• _The task_: Only the lines from the beginning of the entries through the one that holds "margin-top: 2px;" may appear in the answer, written out exactly and free of pictures.

Start of Supplied information

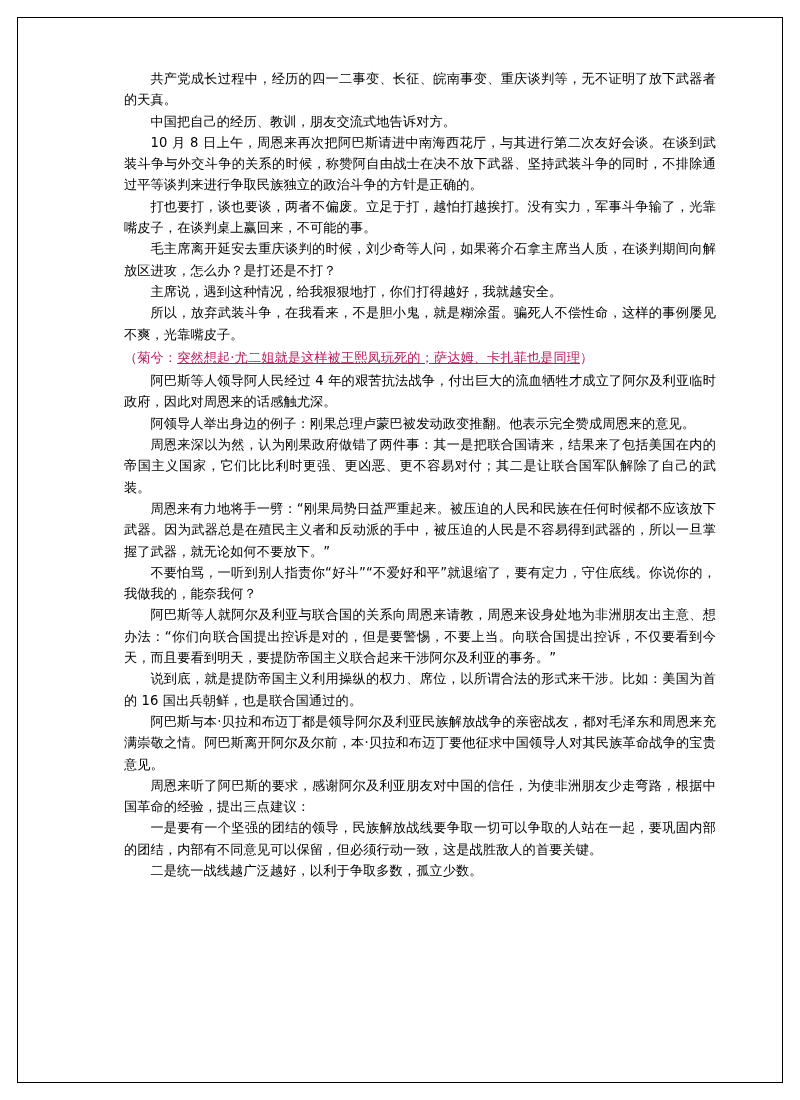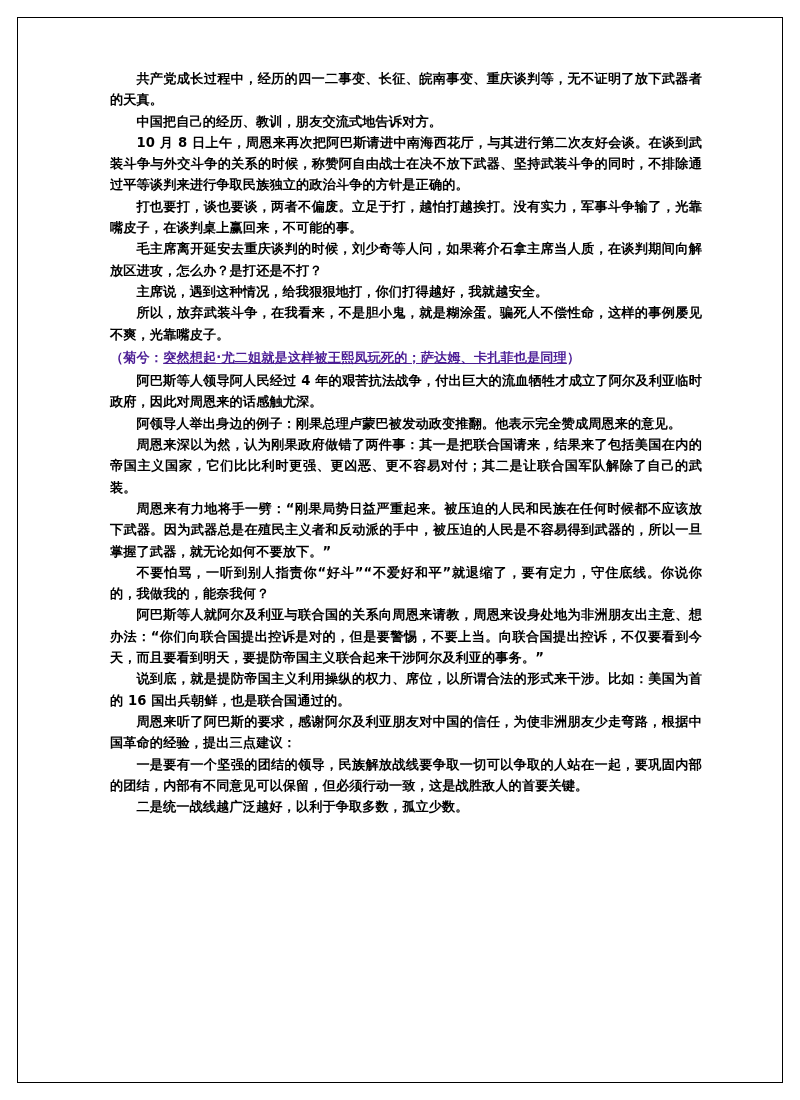--- a/index.html
+++ b/index.html
@@ -28,10 +28,9 @@
   }
   .content {
     position: absolute;
-    left: 110px;
+    left: 124px;
     top: 68px;
     width: 592px;
-    font-weight: bold;
   }
   p {
     margin: 0;

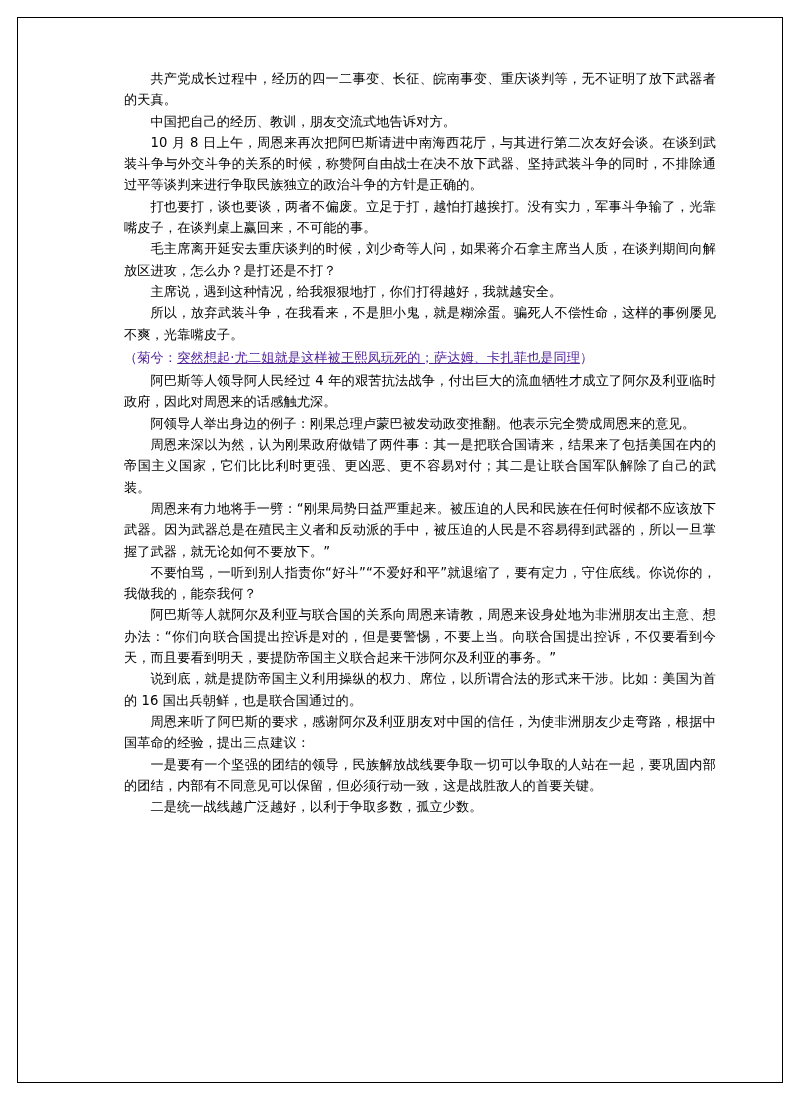--- a/index.html
+++ b/index.html
@@ -43,7 +43,7 @@
     letter-spacing: 0.1px;
   }
   p.note {
-    color: #4c1d95;
+    color: #be185d;
     text-indent: 0;
     margin-top: 2px;
     margin-bottom: 2px;

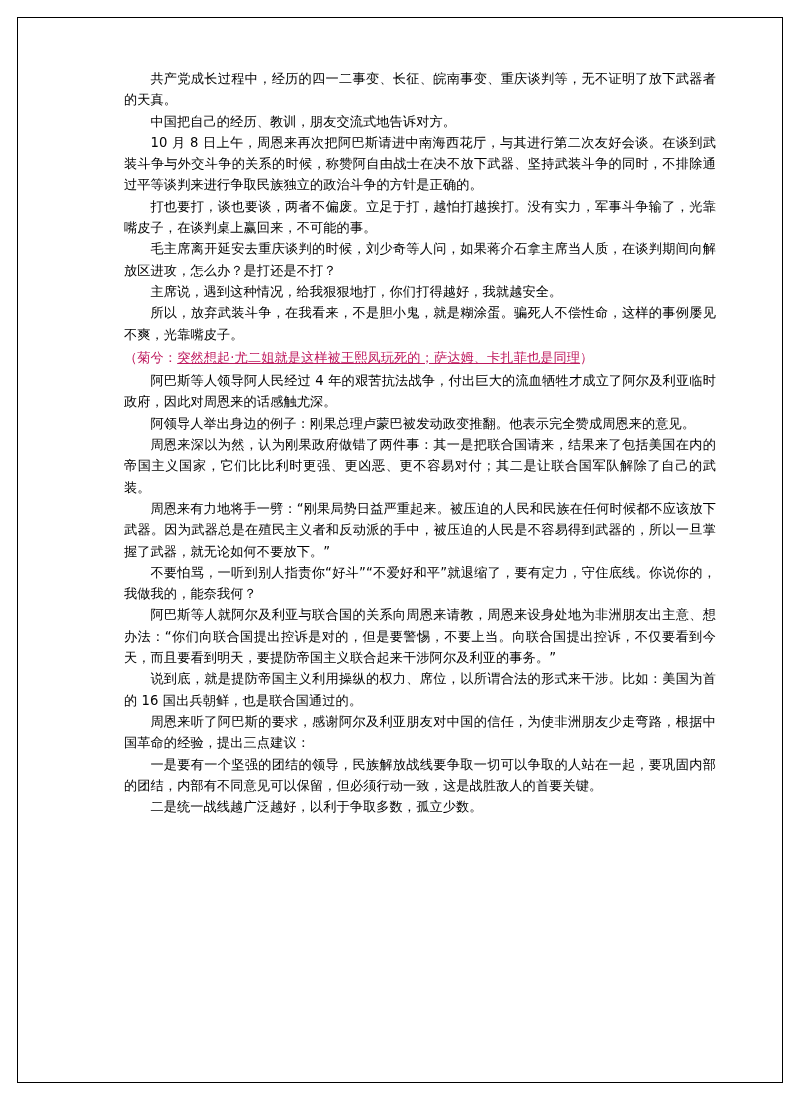--- a/index.html
+++ b/index.html
@@ -76,6 +76,7 @@
     <p>不要怕骂，一听到别人指责你“好斗”“不爱好和平”就退缩了，要有定力，守住底线。你说你的，我做我的，能奈我何？</p>
     <p>阿巴斯等人就阿尔及利亚与联合国的关系向周恩来请教，周恩来设身处地为非洲朋友出主意、想办法：“你们向联合国提出控诉是对的，但是要警惕，不要上当。向联合国提出控诉，不仅要看到今天，而且要看到明天，要提防帝国主义联合起来干涉阿尔及利亚的事务。”</p>
     <p>说到底，就是提防帝国主义利用操纵的权力、席位，以所谓合法的形式来干涉。比如：美国为首的 16 国出兵朝鲜，也是联合国通过的。</p>
+    <p>阿巴斯与本·贝拉和布迈丁都是领导阿尔及利亚民族解放战争的亲密战友，都对毛泽东和周恩来充满崇敬之情。阿巴斯离开阿尔及尔前，本·贝拉和布迈丁要他征求中国领导人对其民族革命战争的宝贵意见。</p>
     <p>周恩来听了阿巴斯的要求，感谢阿尔及利亚朋友对中国的信任，为使非洲朋友少走弯路，根据中国革命的经验，提出三点建议：</p>
     <p>一是要有一个坚强的团结的领导，民族解放战线要争取一切可以争取的人站在一起，要巩固内部的团结，内部有不同意见可以保留，但必须行动一致，这是战胜敌人的首要关键。</p>
     <p>二是统一战线越广泛越好，以利于争取多数，孤立少数。</p>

End of Supplied information

• _Task output_:
--- a/index.html
+++ b/index.html
@@ -28,10 +28,9 @@
   }
   .content {
     position: absolute;
-    left: 110px;
+    left: 124px;
     top: 68px;
     width: 592px;
-    font-weight: bold;
   }
   p {
     margin: 0;

--- a/index.html
+++ b/index.html
@@ -43,7 +43,7 @@
     letter-spacing: 0.1px;
   }
   p.note {
-    color: #4c1d95;
+    color: #be185d;
     text-indent: 0;
     margin-top: 2px;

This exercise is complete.